Task to carry out –
Write out every entry, unchanged. Skip any picture.

(Web interface edit records)
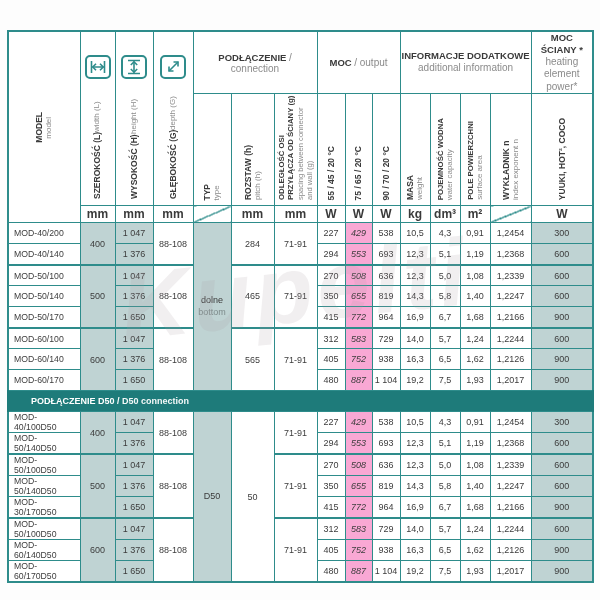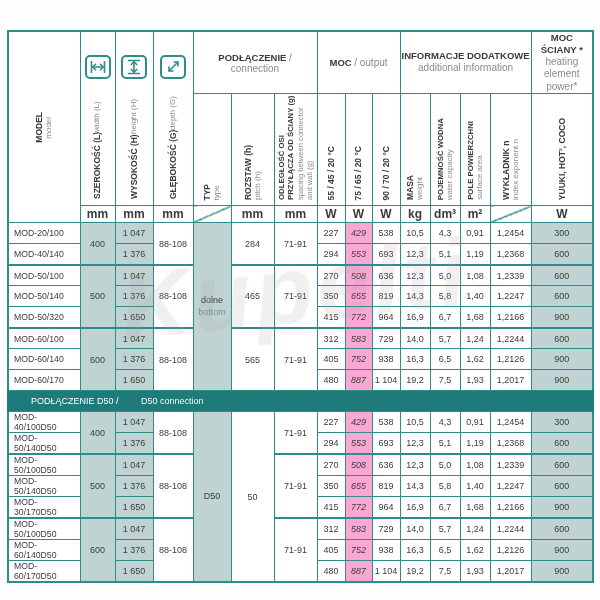--- a/index.html
+++ b/index.html
@@ -239,7 +239,7 @@
   </thead>
   <tbody>
         <tr>
-          <td class="c-model">MOD-20/100</td>
+          <td class="c-model">MOD-40/200</td>
           <td rowspan="2" class="shadeA">400</td>
           <td class="shadeA">1 047</td>
           <td rowspan="2">88-108</td>

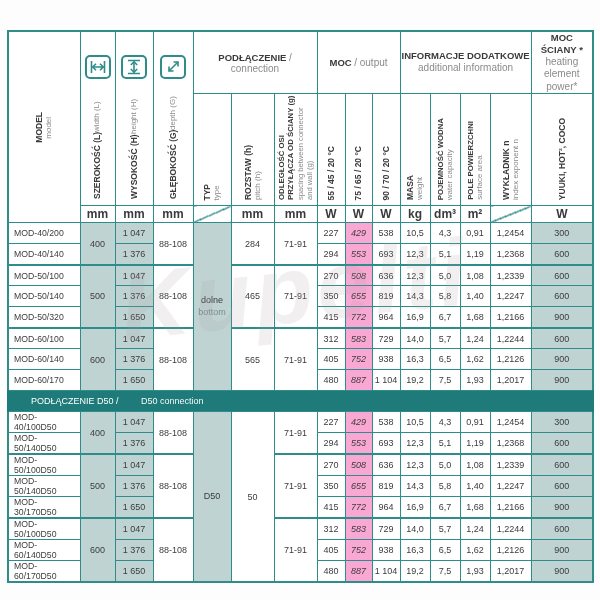--- a/index.html
+++ b/index.html
@@ -299,7 +299,7 @@
           <td class="shadeA">600</td>
         </tr>
         <tr>
-          <td class="c-model">MOD-50/320</td>
+          <td class="c-model">MOD-50/170</td>
           <td class="shadeA">1 650</td>
           <td>415</td>
           <td class="shadeB">772</td>

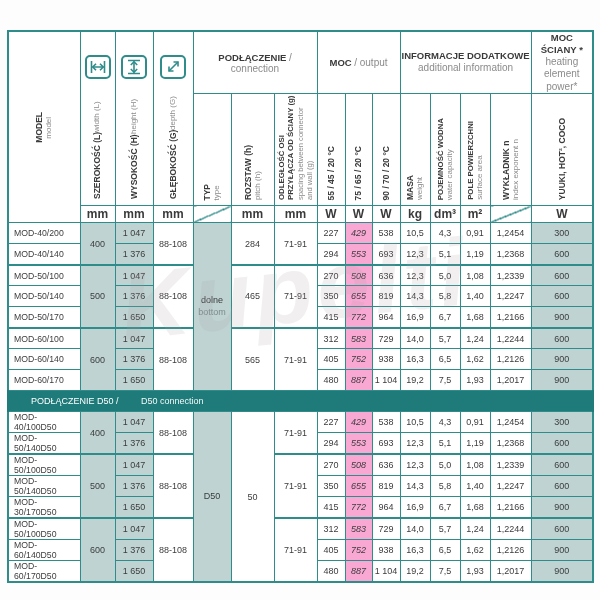--- a/index.html
+++ b/index.html
@@ -50,7 +50,7 @@
     background:#1e7b7a;color:#fff;text-align:left;padding-left:22px;height:15px;
     font-size:9px;border-left:2px solid #1e7b7a;border-right:2px solid #1e7b7a;
   }
-  tr.section-bar .pl{font-weight:normal;}
+  tr.section-bar .pl{font-weight:bold;}
   tr.section-bar .en{font-weight:normal;opacity:.95;margin-left:20px;}
   td .typ-pl{display:block;color:#3a3a3a;line-height:1.3;}
   td .typ-en{display:block;color:#7d8b8b;line-height:1.3;text-align:center;}

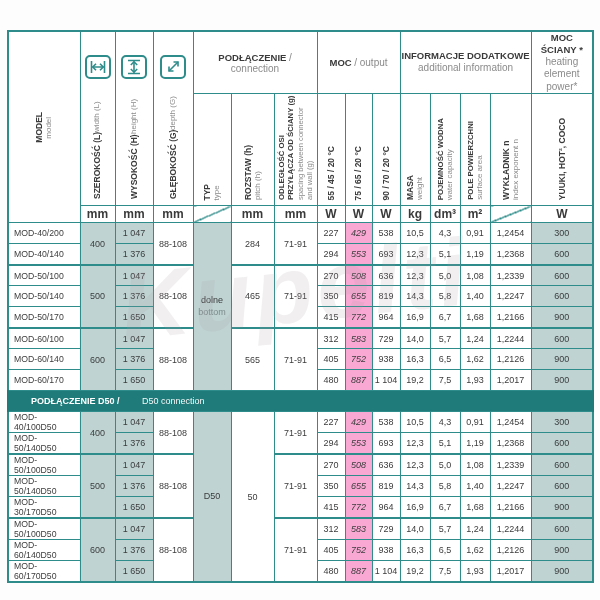--- a/index.html
+++ b/index.html
@@ -51,7 +51,7 @@
     font-size:9px;border-left:2px solid #1e7b7a;border-right:2px solid #1e7b7a;
   }
   tr.section-bar .pl{font-weight:bold;}
-  tr.section-bar .en{font-weight:normal;opacity:.95;margin-left:20px;}
+  tr.section-bar .en{font-weight:bold;opacity:.95;}
   td .typ-pl{display:block;color:#3a3a3a;line-height:1.3;}
   td .typ-en{display:block;color:#7d8b8b;line-height:1.3;text-align:center;}
   .watermark{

Output of the exercise –
--- a/index.html
+++ b/index.html
@@ -239,7 +239,7 @@
   </thead>
   <tbody>
         <tr>
-          <td class="c-model">MOD-20/100</td>
+          <td class="c-model">MOD-40/200</td>
           <td rowspan="2" class="shadeA">400</td>
           <td class="shadeA">1 047</td>
           <td rowspan="2">88-108</td>

--- a/index.html
+++ b/index.html
@@ -299,7 +299,7 @@
           <td class="shadeA">600</td>
         </tr>
         <tr>
-          <td class="c-model">MOD-50/320</td>
+          <td class="c-model">MOD-50/170</td>
           <td class="shadeA">1 650</td>
           <td>415</td>
           <td class="shadeB">772</td>

--- a/index.html
+++ b/index.html
@@ -50,7 +50,7 @@
     background:#1e7b7a;color:#fff;text-align:left;padding-left:22px;height:15px;
     font-size:9px;border-left:2px solid #1e7b7a;border-right:2px solid #1e7b7a;
   }
-  tr.section-bar .pl{font-weight:normal;}
+  tr.section-bar .pl{font-weight:bold;}
   tr.section-bar .en{font-weight:normal;opacity:.95;margin-left:20px;}
   td .typ-pl{display:block;color:#3a3a3a;line-height:1.3;}
   td .typ-en{display:block;color:#7d8b8b;line-height:1.3;text-align:center;}

--- a/index.html
+++ b/index.html
@@ -51,7 +51,7 @@
     font-size:9px;border-left:2px solid #1e7b7a;border-right:2px solid #1e7b7a;
   }
   tr.section-bar .pl{font-weight:bold;}
-  tr.section-bar .en{font-weight:normal;opacity:.95;margin-left:20px;}
+  tr.section-bar .en{font-weight:bold;opacity:.95;}
   td .typ-pl{display:block;color:#3a3a3a;line-height:1.3;}
   td .typ-en{display:block;color:#7d8b8b;line-height:1.3;text-align:center;}
   .watermark{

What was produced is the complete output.